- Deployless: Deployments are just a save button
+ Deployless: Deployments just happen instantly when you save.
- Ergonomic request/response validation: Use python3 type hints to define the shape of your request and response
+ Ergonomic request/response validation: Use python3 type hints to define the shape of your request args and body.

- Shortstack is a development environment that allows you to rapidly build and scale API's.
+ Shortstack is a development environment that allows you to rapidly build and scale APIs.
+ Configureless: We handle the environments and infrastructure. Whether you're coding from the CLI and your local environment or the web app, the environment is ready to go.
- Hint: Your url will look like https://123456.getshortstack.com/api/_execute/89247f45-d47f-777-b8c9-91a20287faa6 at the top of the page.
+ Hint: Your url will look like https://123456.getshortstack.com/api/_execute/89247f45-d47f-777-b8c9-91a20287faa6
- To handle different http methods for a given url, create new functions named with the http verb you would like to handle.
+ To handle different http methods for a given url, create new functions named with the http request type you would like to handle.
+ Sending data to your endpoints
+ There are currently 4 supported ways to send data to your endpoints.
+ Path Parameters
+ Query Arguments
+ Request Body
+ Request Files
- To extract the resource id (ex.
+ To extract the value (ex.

* * *

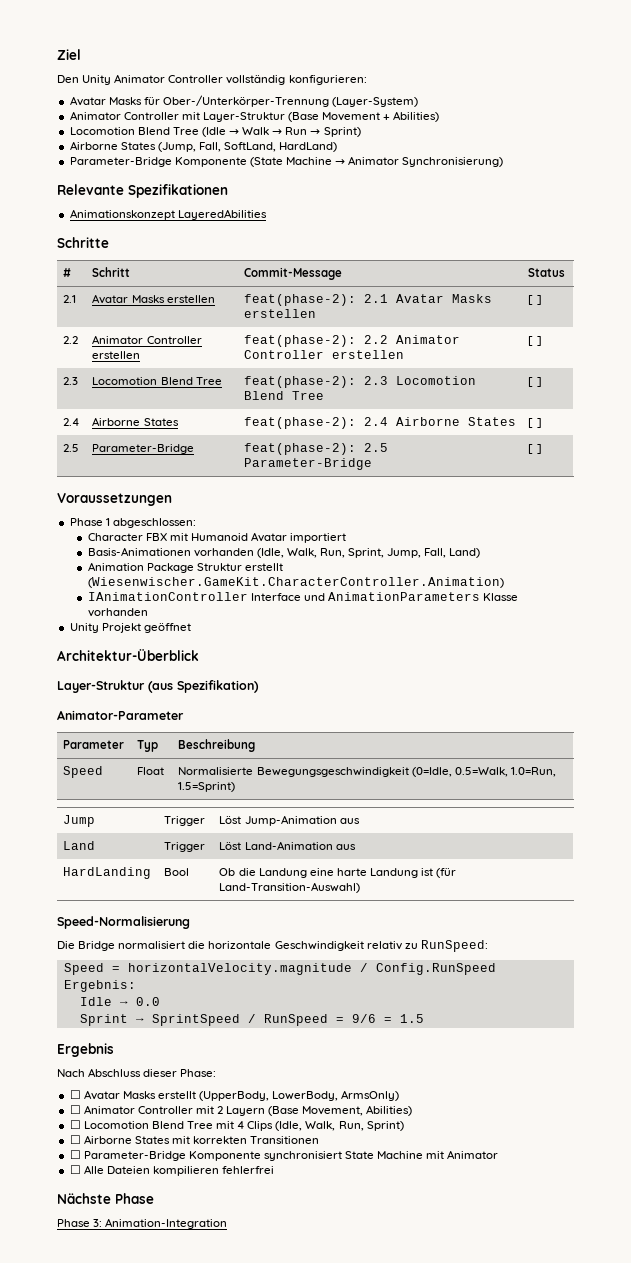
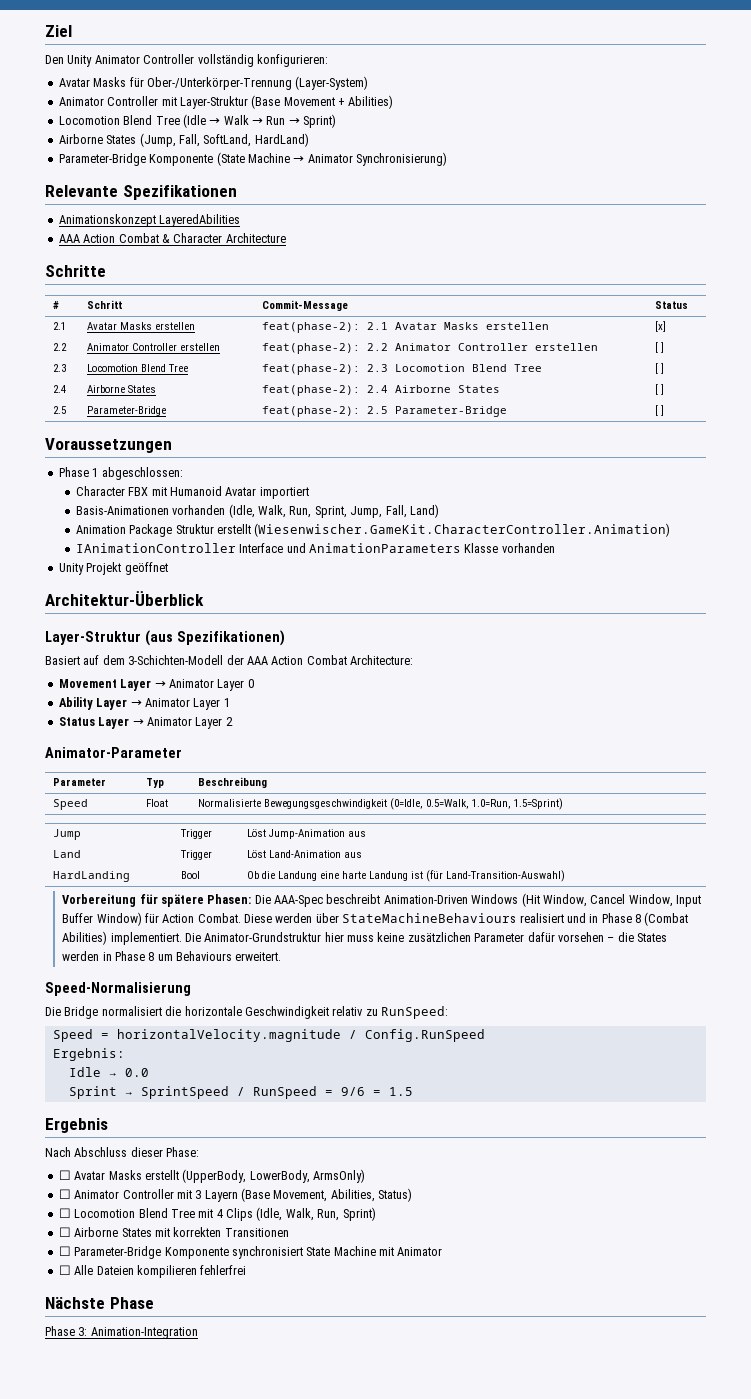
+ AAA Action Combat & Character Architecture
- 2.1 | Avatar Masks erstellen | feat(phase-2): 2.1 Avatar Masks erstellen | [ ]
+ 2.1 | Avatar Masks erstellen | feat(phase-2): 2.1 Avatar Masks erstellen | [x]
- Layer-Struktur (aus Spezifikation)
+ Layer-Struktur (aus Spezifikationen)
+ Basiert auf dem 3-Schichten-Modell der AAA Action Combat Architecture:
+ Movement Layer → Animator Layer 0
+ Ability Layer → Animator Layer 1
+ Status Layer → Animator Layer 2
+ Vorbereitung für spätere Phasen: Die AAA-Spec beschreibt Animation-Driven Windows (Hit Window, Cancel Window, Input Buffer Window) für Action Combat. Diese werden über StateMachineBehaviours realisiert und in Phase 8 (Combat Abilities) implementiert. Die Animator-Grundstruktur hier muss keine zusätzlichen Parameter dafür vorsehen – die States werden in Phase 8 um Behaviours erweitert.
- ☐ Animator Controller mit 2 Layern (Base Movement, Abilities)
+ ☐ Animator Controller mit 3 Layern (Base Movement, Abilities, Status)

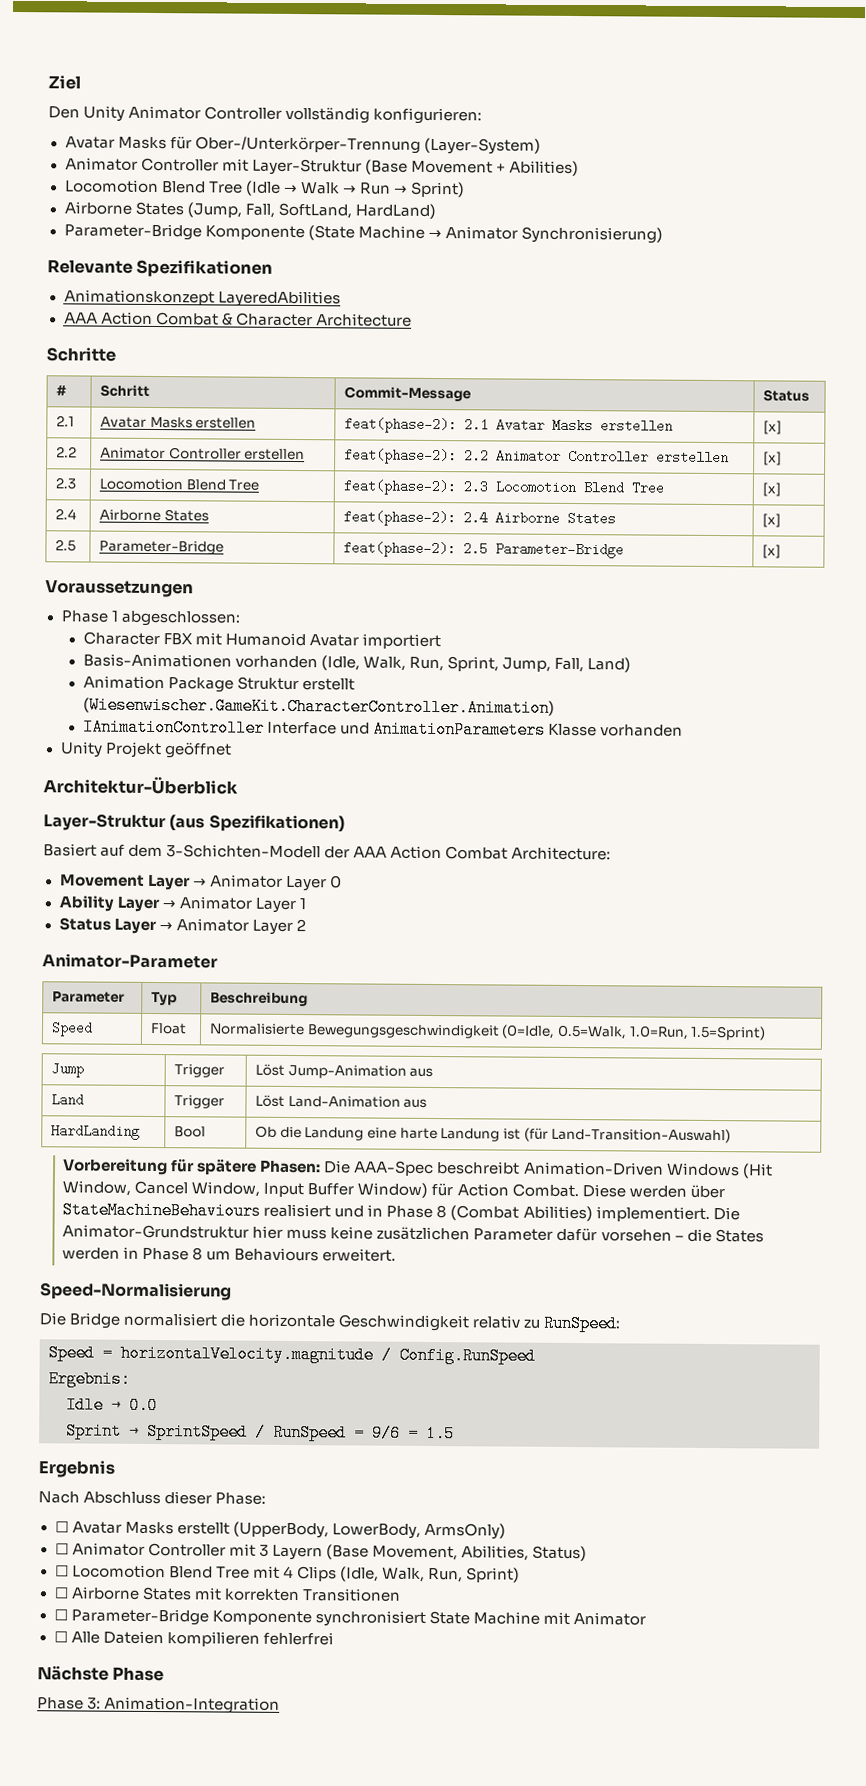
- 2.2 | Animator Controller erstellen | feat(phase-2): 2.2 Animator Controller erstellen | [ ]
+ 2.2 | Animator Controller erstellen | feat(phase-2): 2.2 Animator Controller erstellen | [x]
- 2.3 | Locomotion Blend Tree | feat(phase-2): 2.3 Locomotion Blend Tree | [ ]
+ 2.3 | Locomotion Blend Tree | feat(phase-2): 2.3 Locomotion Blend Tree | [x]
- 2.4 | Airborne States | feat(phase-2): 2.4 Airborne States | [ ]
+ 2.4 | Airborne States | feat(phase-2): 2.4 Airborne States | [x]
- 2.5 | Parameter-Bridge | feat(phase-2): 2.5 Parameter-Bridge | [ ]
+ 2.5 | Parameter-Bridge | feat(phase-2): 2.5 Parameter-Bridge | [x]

REQUIREMENT → Go down the entries above from the line containing "Movement, Abilities, Status)" to the line containing "Parameter-Bridge | [x]" and write out each line exactly, leaving pictures out.

SOLVED EXERCISE →
+ ☐ Animator Controller mit 3 Layern (Base Movement, Abilities, Status)

- 2.2 | Animator Controller erstellen | feat(phase-2): 2.2 Animator Controller erstellen | [ ]
+ 2.2 | Animator Controller erstellen | feat(phase-2): 2.2 Animator Controller erstellen | [x]
- 2.3 | Locomotion Blend Tree | feat(phase-2): 2.3 Locomotion Blend Tree | [ ]
+ 2.3 | Locomotion Blend Tree | feat(phase-2): 2.3 Locomotion Blend Tree | [x]
- 2.4 | Airborne States | feat(phase-2): 2.4 Airborne States | [ ]
+ 2.4 | Airborne States | feat(phase-2): 2.4 Airborne States | [x]
- 2.5 | Parameter-Bridge | feat(phase-2): 2.5 Parameter-Bridge | [ ]
+ 2.5 | Parameter-Bridge | feat(phase-2): 2.5 Parameter-Bridge | [x]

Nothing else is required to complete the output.